* What this task involves *
Beneath this line are the data; copy exactly the part of them that opens with the line containing "order number: 66310960 -> 66310906" and closes with the line containing "total: 2218.15 -> 2307.63", and only that part.

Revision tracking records
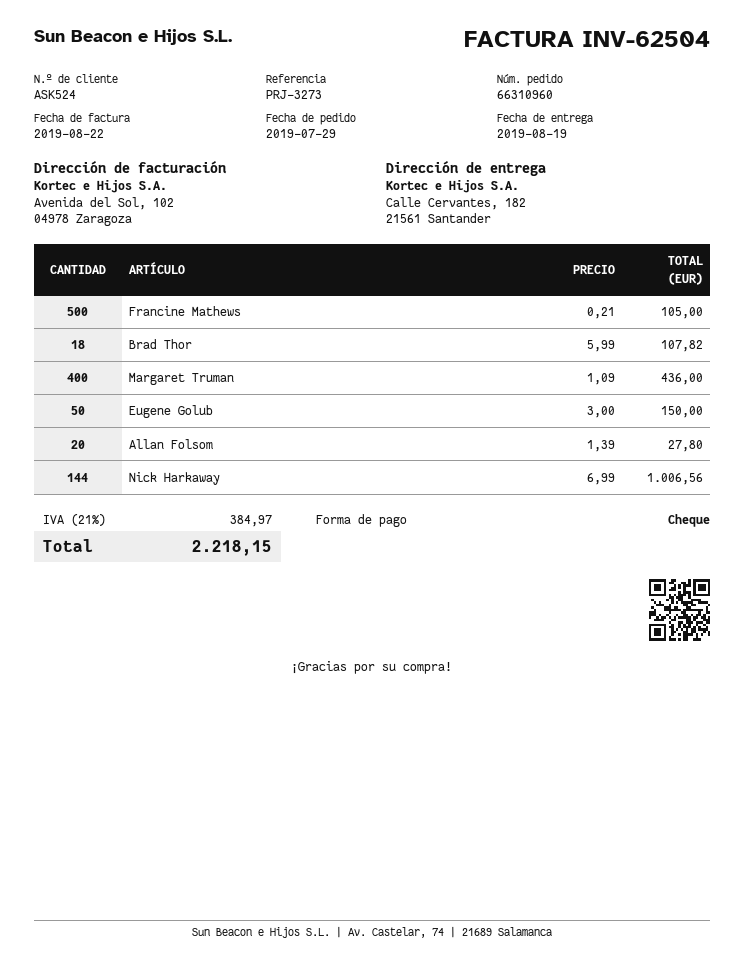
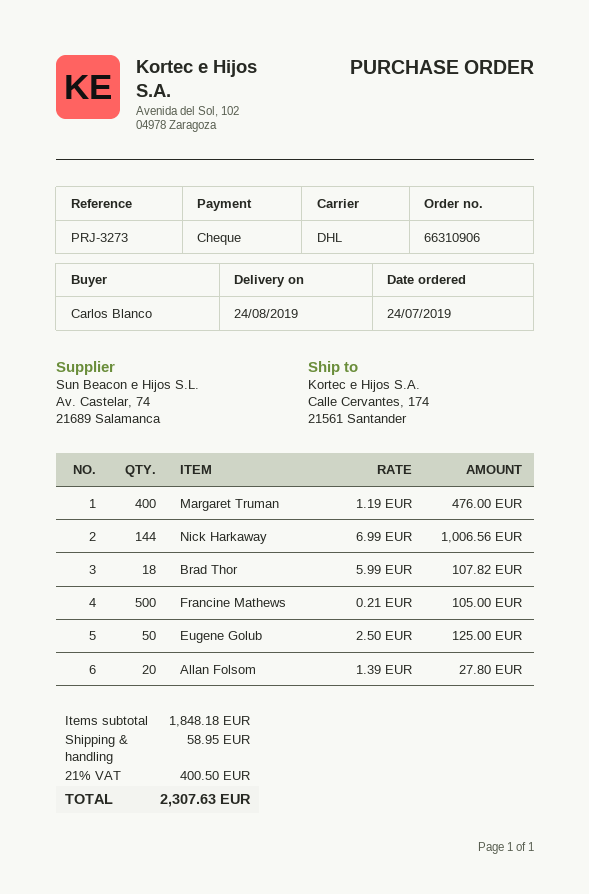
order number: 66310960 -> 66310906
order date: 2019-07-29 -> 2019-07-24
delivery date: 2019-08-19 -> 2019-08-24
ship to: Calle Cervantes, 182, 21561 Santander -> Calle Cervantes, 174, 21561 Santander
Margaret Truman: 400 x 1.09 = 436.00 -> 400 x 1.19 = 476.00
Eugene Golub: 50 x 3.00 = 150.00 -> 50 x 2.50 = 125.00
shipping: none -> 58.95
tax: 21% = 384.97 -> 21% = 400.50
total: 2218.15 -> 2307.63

* * *

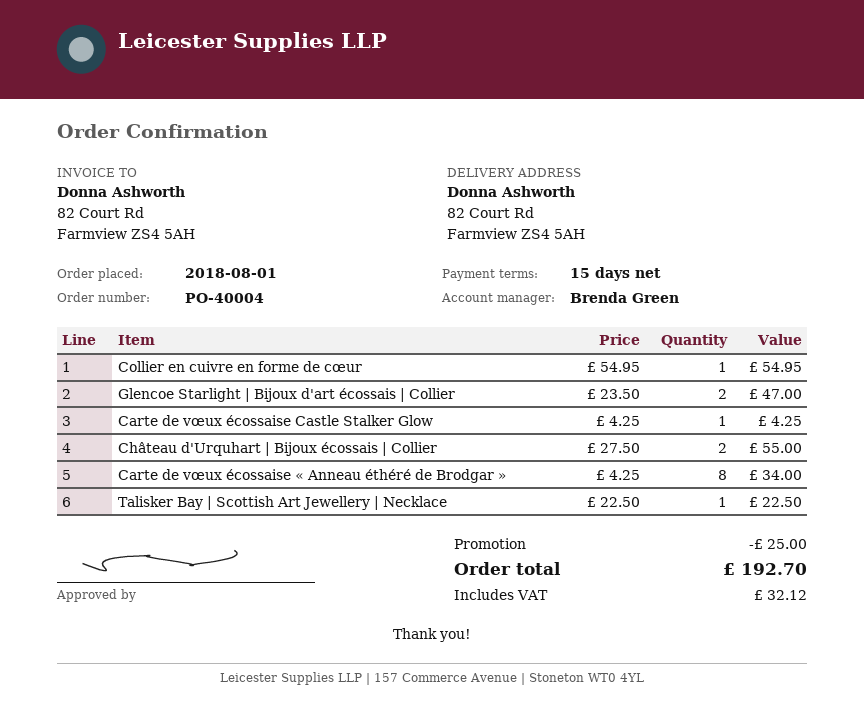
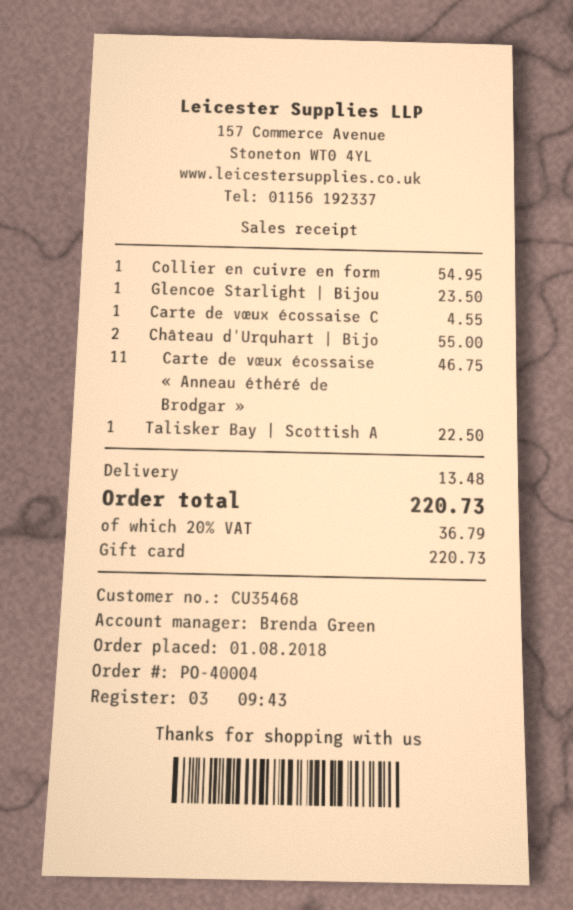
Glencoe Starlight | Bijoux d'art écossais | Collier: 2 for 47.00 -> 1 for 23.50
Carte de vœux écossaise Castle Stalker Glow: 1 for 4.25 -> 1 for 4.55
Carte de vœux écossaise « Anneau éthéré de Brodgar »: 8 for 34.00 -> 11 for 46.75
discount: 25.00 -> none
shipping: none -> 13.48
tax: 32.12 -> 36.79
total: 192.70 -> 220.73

* Result of this exercise *
order number: 66310960 -> 66310906
order date: 2019-07-29 -> 2019-07-24
delivery date: 2019-08-19 -> 2019-08-24
ship to: Calle Cervantes, 182, 21561 Santander -> Calle Cervantes, 174, 21561 Santander
Margaret Truman: 400 x 1.09 = 436.00 -> 400 x 1.19 = 476.00
Eugene Golub: 50 x 3.00 = 150.00 -> 50 x 2.50 = 125.00
shipping: none -> 58.95
tax: 21% = 384.97 -> 21% = 400.50
total: 2218.15 -> 2307.63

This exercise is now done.